Cleveland Clinic puts it clearly:
"Taking time for yourself isn't selfish—it's necessary for your health and ability to continue caregiving."
Making Respite Actually Restful
Taking a break doesn't help if you spend it worrying.
Set Yourself Up for Success
Before you leave:
- Communicate clearly with the respite provider
- Leave detailed instructions
- Confirm emergency contacts
- Check in once to confirm arrival (then stop)
During respite:
- Limit check-in calls (1-2 per day max)
- Actually do restful activities
- Turn off "caregiver brain" notifications
- Remind yourself: they're fine
After respite:
- Debrief with the provider
- Note what worked and what didn't
- Adjust for next time
- Don't overcompensate with guilt-driven intensity
The CareCade Angle
One reason respite feels stressful: you can't see what's happening.

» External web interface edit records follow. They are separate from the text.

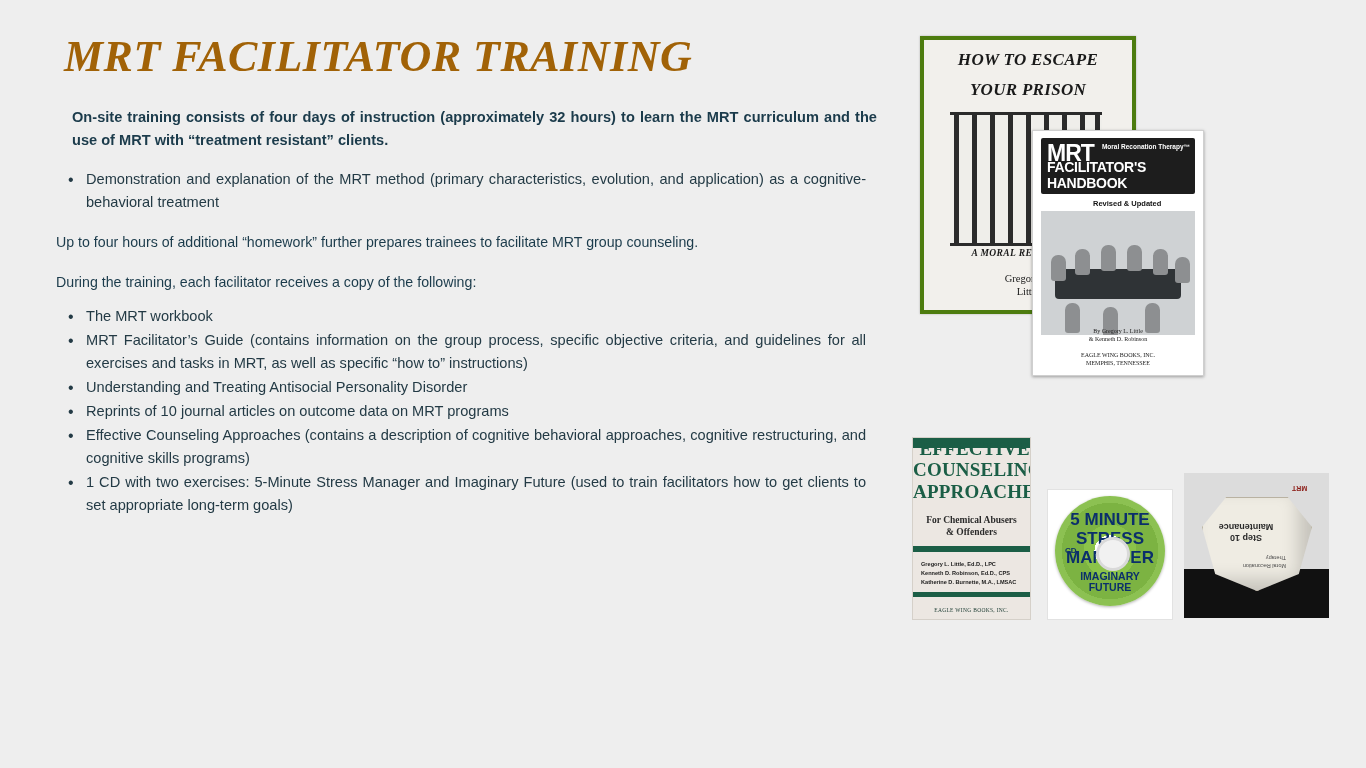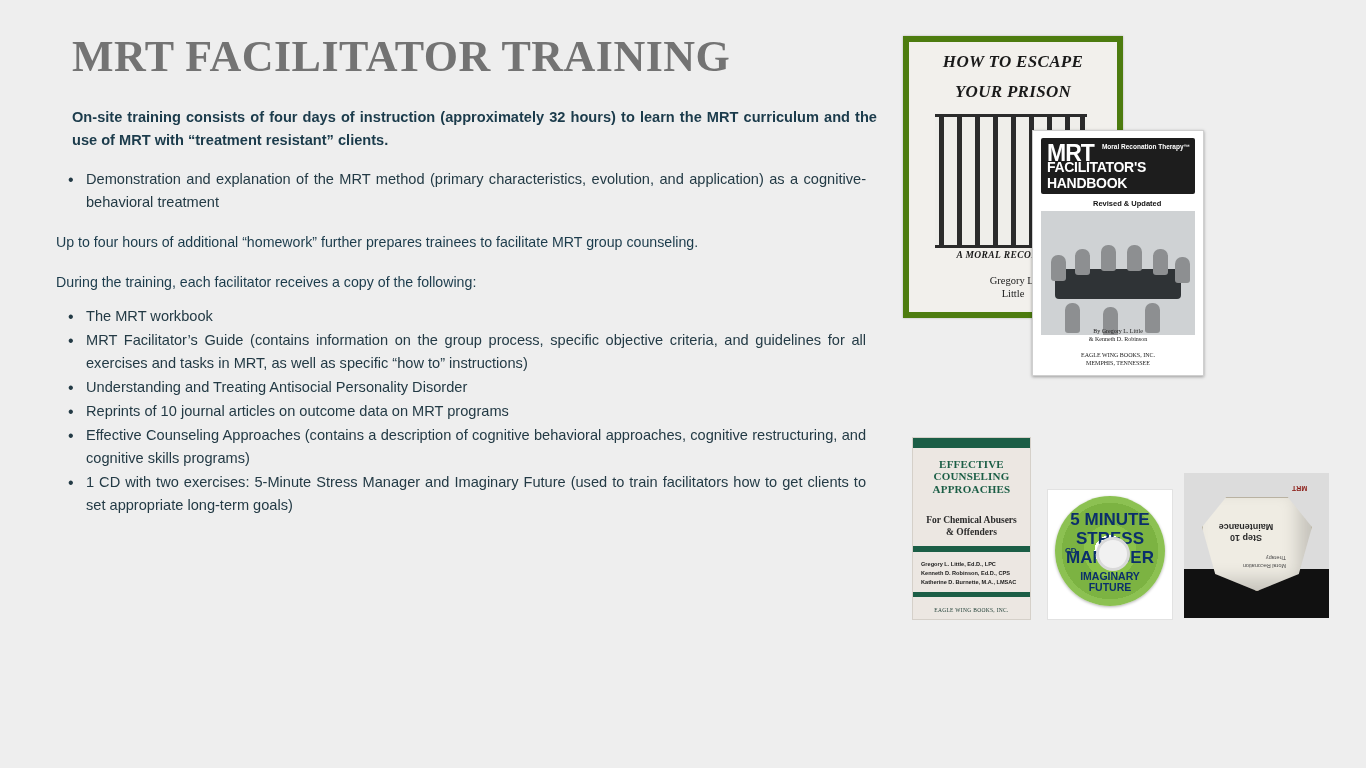"MRT FACILITATOR TRAINING" .title { color: #737373 -> #a16207; font-style: none -> italic; margin: 0 0 26px 16px -> 0 0 26px 8px }
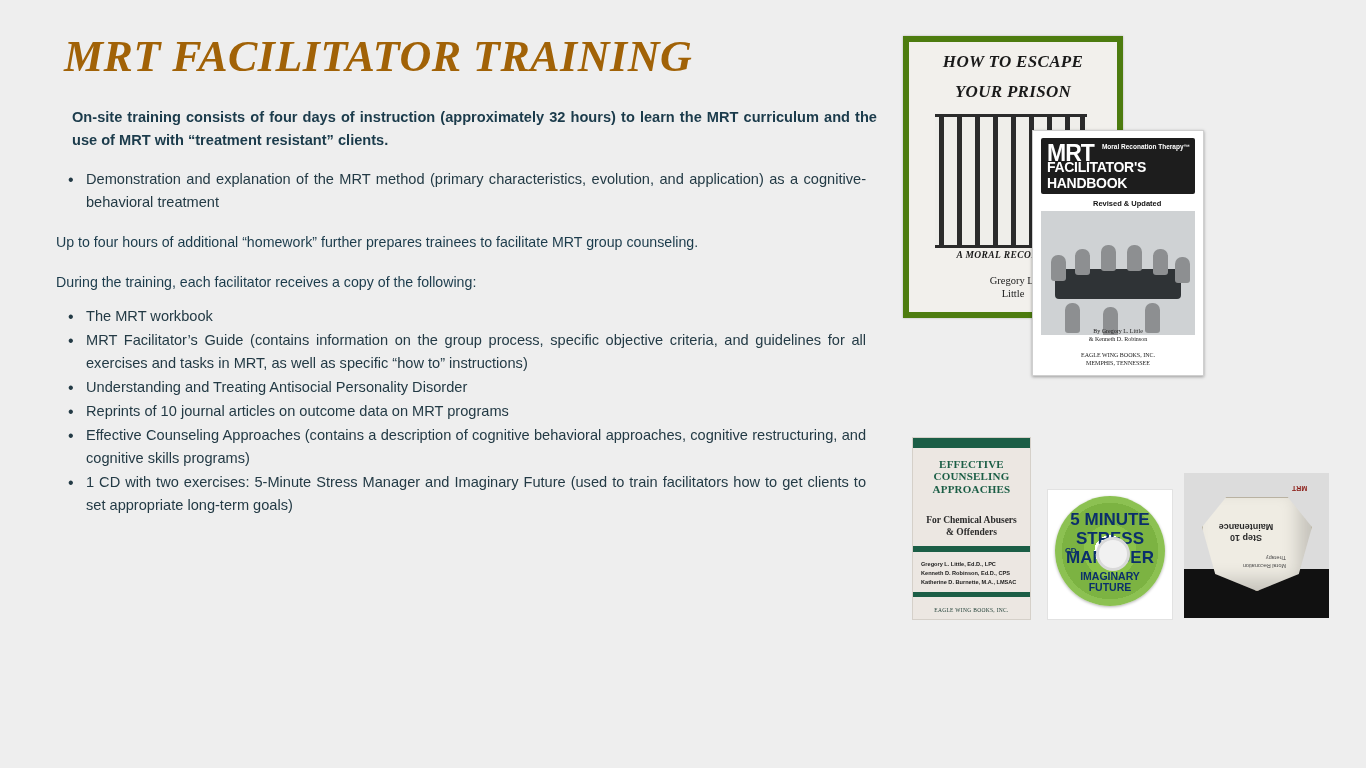"HOW TO ESCAPE" .book-escape { border: 6px solid #4d7c0f -> 4px solid #4d7c0f; left: 23px -> 40px }
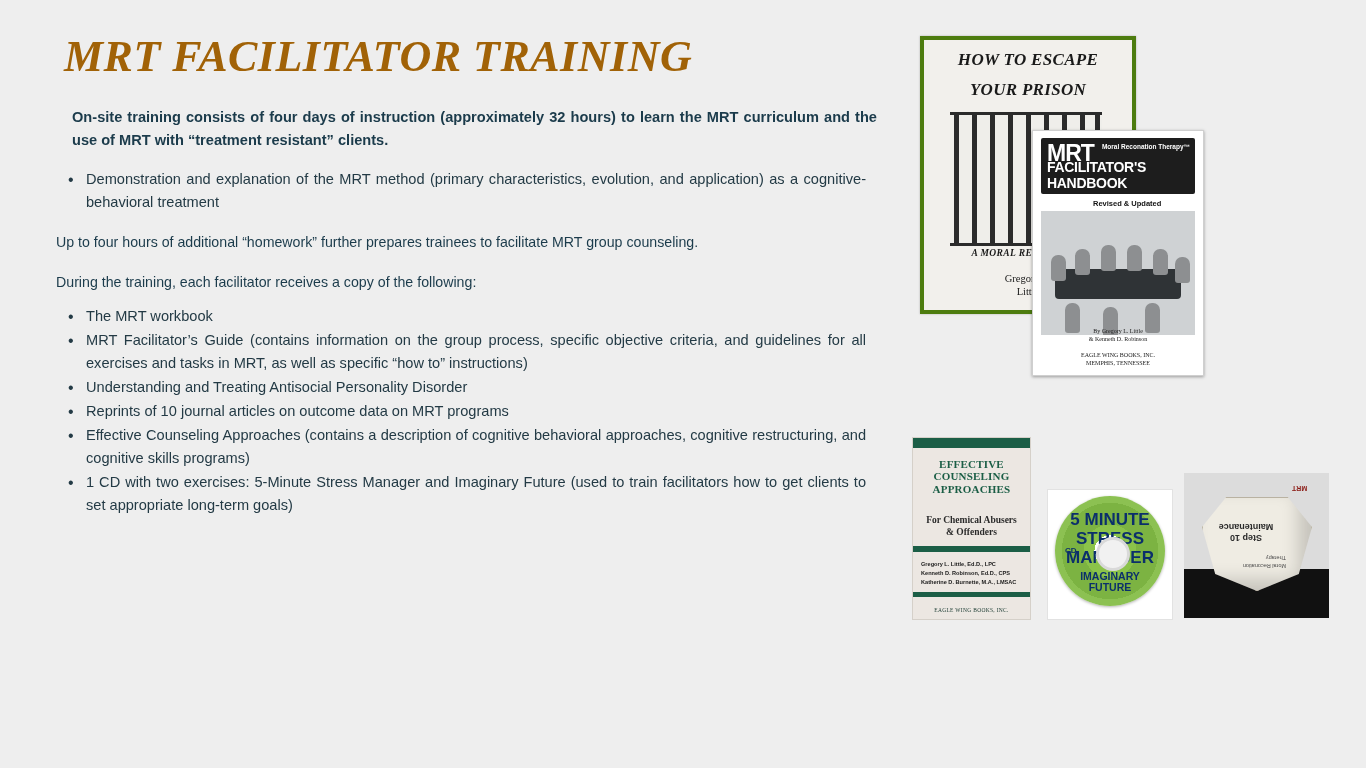"EFFECTIVE" .eca-title { font-size: 11px -> 19px; text-align: center -> right; top: 20px -> 0 }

With CareCade's family portal, you can:
- See when the caregiver arrived (GPS-verified)
- Read activity notes after each visit
- Get notifications about care events
- Review what happened without calling
That doesn't replace trust. But it reduces the "what if" spiral that ruins your break.
Some families find it easier to disconnect when they know they can check in via app—and then they don't need to.
Building a Respite Routine
One-time respite helps in a crisis. Regular respite prevents the crisis.
Sustainable Schedules
Options to consider:
- Weekly: Adult day program 2-3 days per week
- Bi-weekly: In-home respite every other Saturday
- Monthly: One overnight respite stay per month
- Quarterly: Extended respite (week+) four times per year
Funding Regular Respite
Potential sources:
- Medicaid waiver allocations
- WA Cares Fund (when eligible)
- Long-term care insurance
- Veterans benefits (Aid & Attendance)
- Family contributions
- Respite grant programs
- Tax deductions (consult a tax professional)
Calculate the ROI:
- What does caregiver burnout cost? (Lost wages, healthcare, replacement care)
- What does respite cost?
- Usually, regular respite is cheaper than crisis.
When Respite Becomes More
Sometimes respite reveals something important: maybe full-time caregiving isn't sustainable.
Signs to reflect on:
- You dread going back
- Brief breaks aren't restoring you
- Your health is declining despite respite
- The care needs exceed what one person can provide
- You're missing major life events
This doesn't mean you've failed. It might mean:
- Your loved one needs more care than home can provide
- A different care arrangement would serve everyone better
- Adding professional support (not just respite) would help
- Facility care isn't the worst option
Exploring other options isn't abandonment. It's responsible planning.
Taking the First Step
You've made it through this article. Now do one thing:
- Identify one respite option that might work for your situation
- Make one phone call to learn more (agency, program, facility)
- Schedule one trial (even just 2 hours)
That's it. Start small. Build from there.
You deserve breaks. Your loved one can handle it. Your caregiving will be better for it.